WHAT THIS TASK INVOLVES:
Whatever comes before the line containing "top: 64px ->" stays out; transcribe that line and all that follow to the end of the records exactly, with no pictures.

━━━ SUPPLIED RECORDS

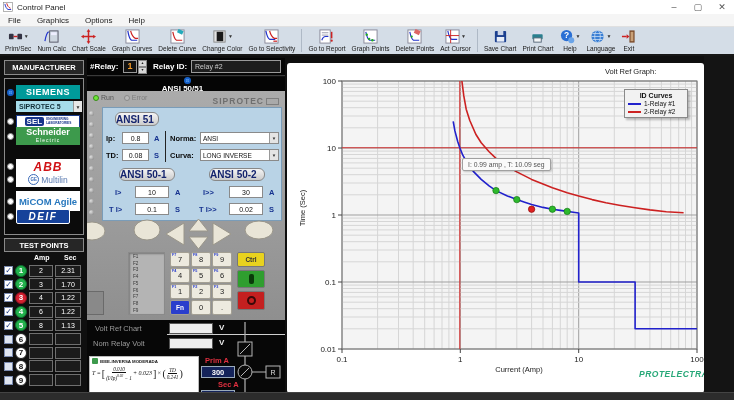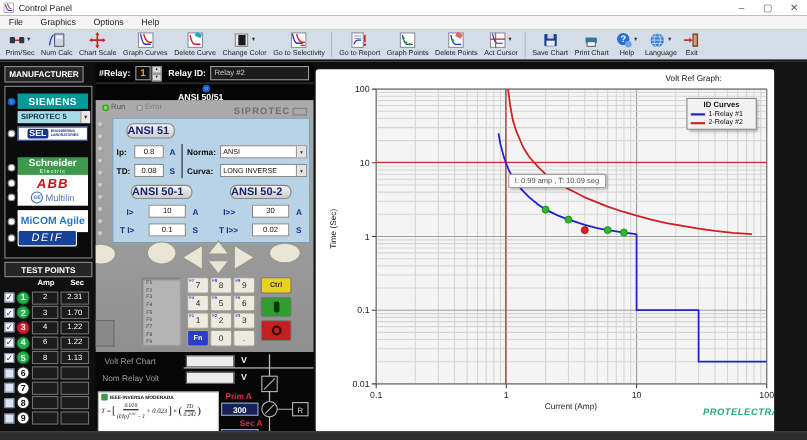"MANUFACTURER" div.panelbox { width: 72px -> 80px }
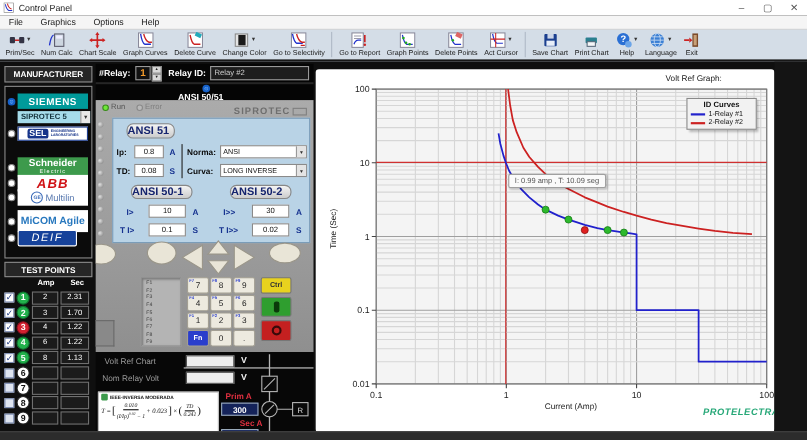"Schneider" div.mfr-row { top: 64px -> 48px }
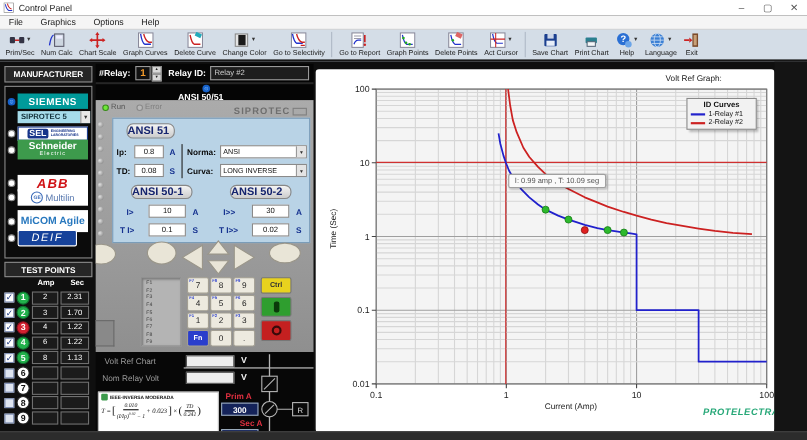"DEIF" .logo.deif { font-weight: normal -> bold }
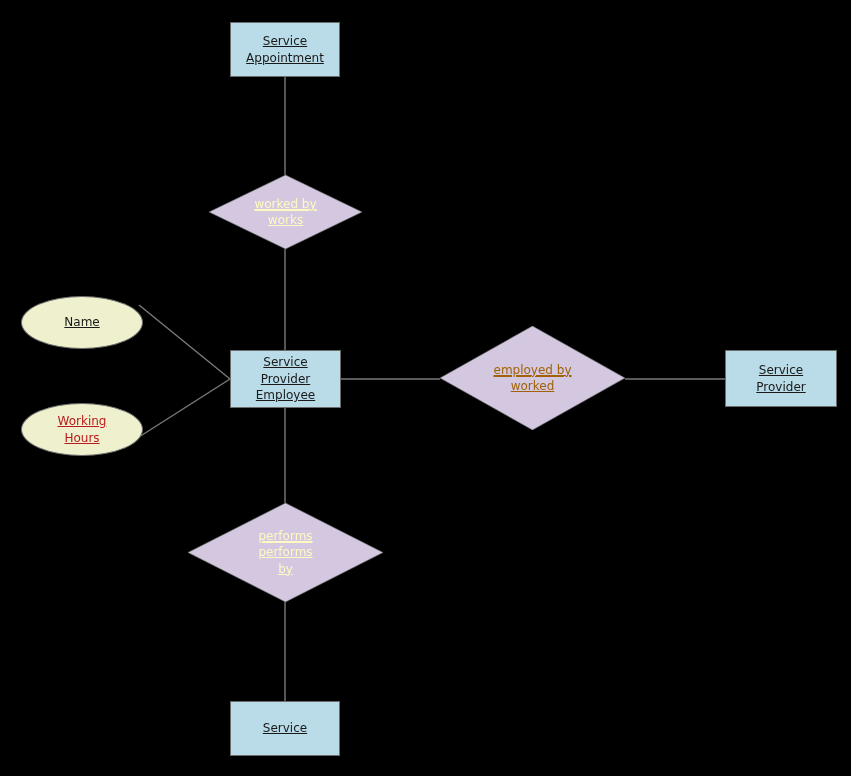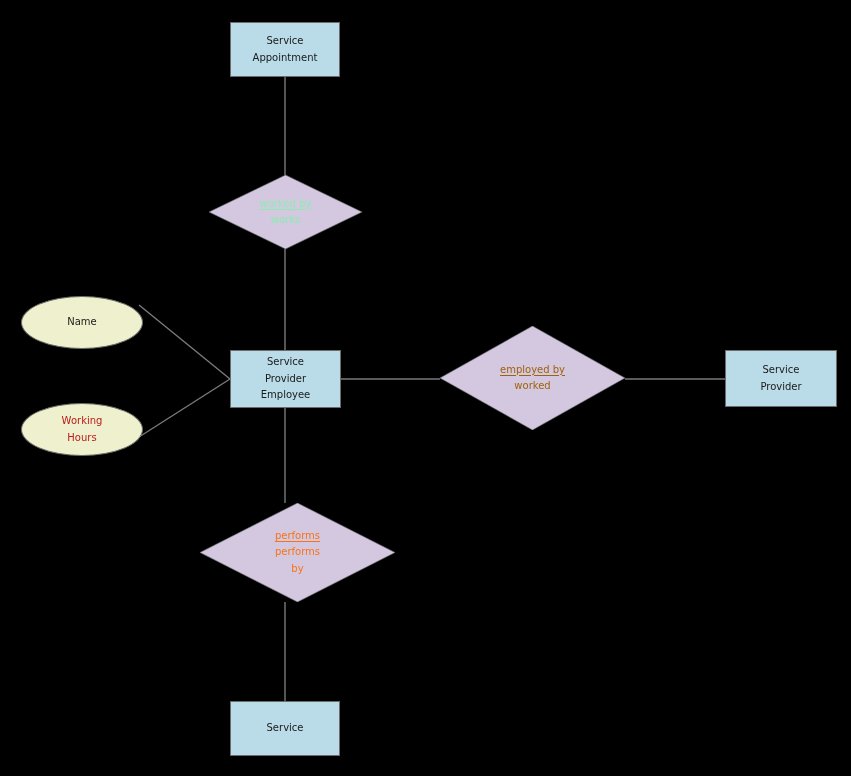"Service" .node { font-size: 10px -> 12px; text-decoration: none -> underline }
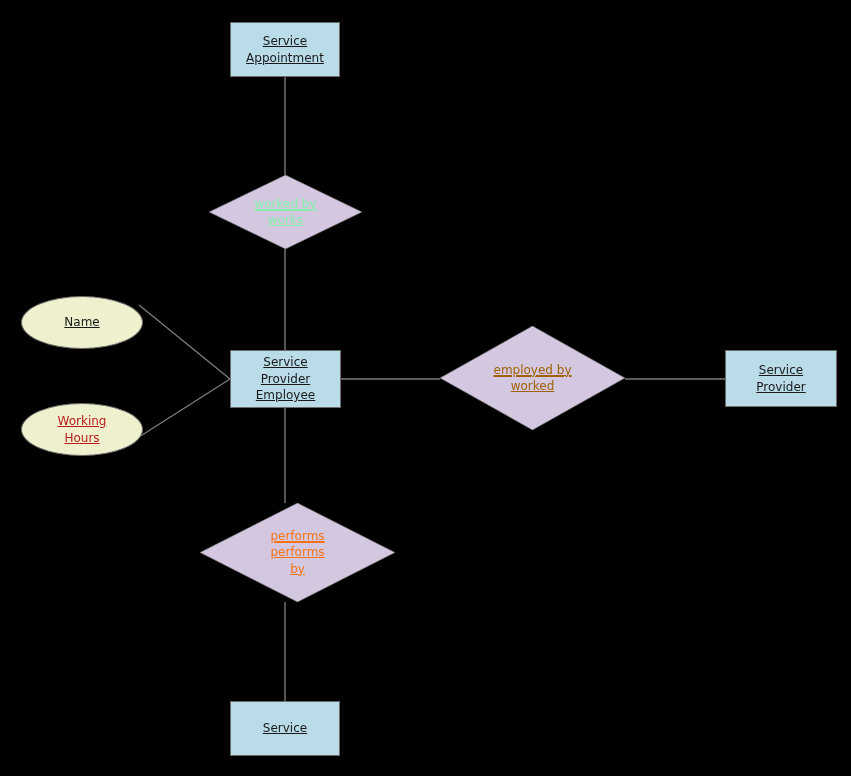"worked by" div.node { color: #86efac -> #fef9c3 }
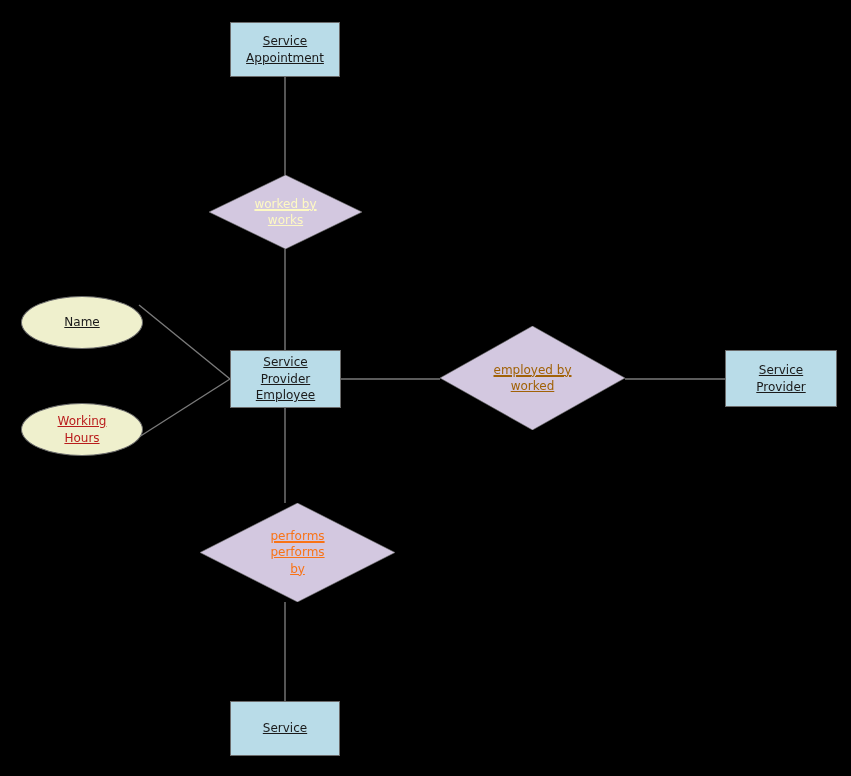"performs" div.node { color: #f97316 -> #fef9c3; left: 200px -> 188px }
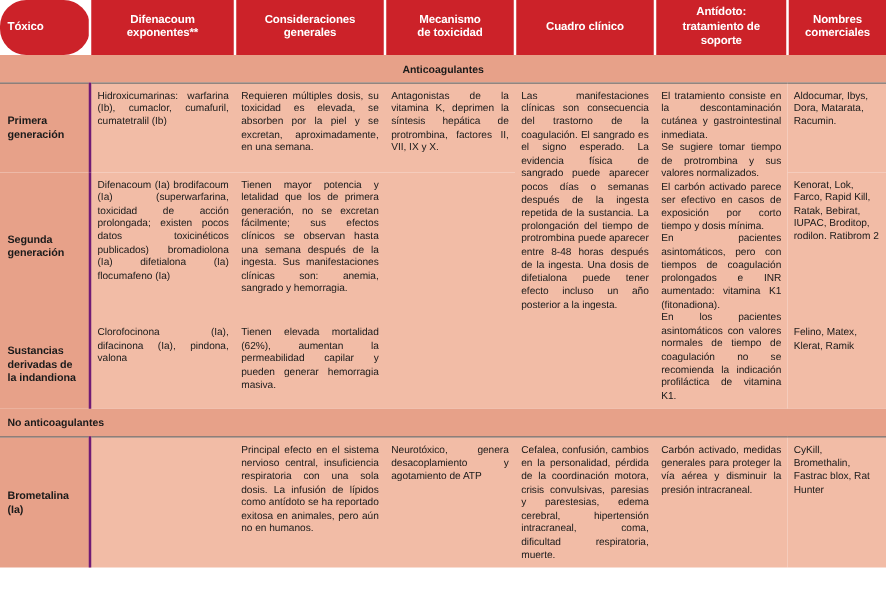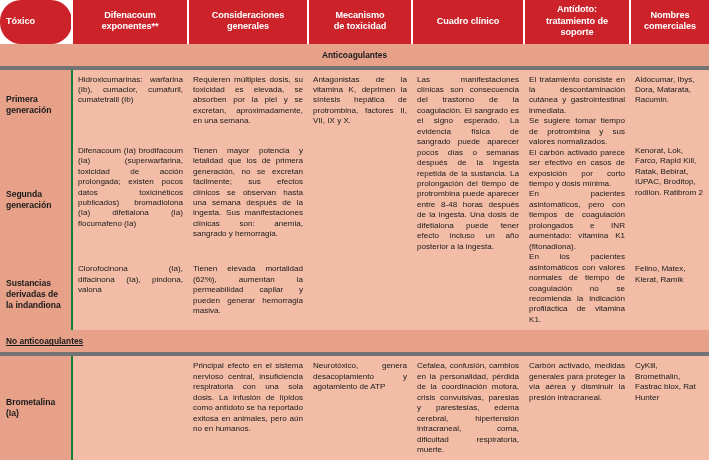"Anticoagulantes" td.section-band { border-bottom: 4px solid #737373 -> 1px solid #737373 }
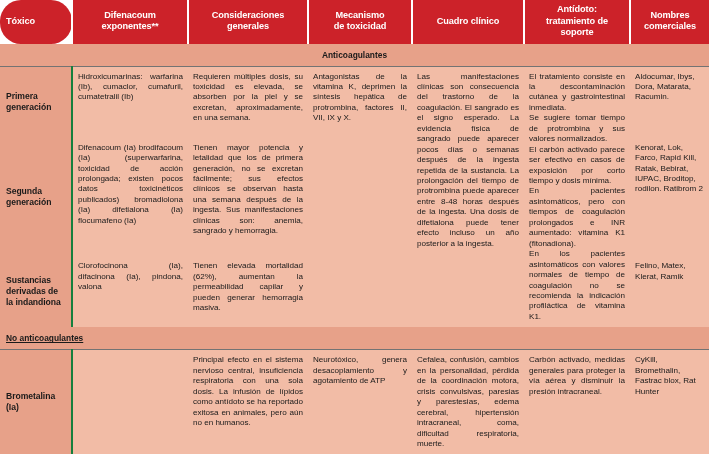"Primera generación" td.rowlabel { border-right: 2px solid #15803d -> 2px solid #701a75 }
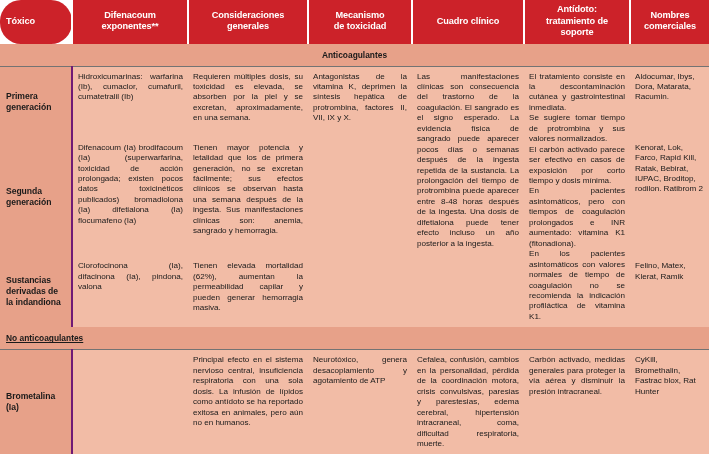"No anticoagulantes" td.section-band.left { text-decoration: underline -> none }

━━━━━━

ANSWER FOR THE TASK:
"Schneider" div.mfr-row { top: 64px -> 48px }
"DEIF" .logo.deif { font-weight: normal -> bold }
"Service" .node { font-size: 10px -> 12px; text-decoration: none -> underline }
"worked by" div.node { color: #86efac -> #fef9c3 }
"performs" div.node { color: #f97316 -> #fef9c3; left: 200px -> 188px }
"Anticoagulantes" td.section-band { border-bottom: 4px solid #737373 -> 1px solid #737373 }
"Primera generación" td.rowlabel { border-right: 2px solid #15803d -> 2px solid #701a75 }
"No anticoagulantes" td.section-band.left { text-decoration: underline -> none }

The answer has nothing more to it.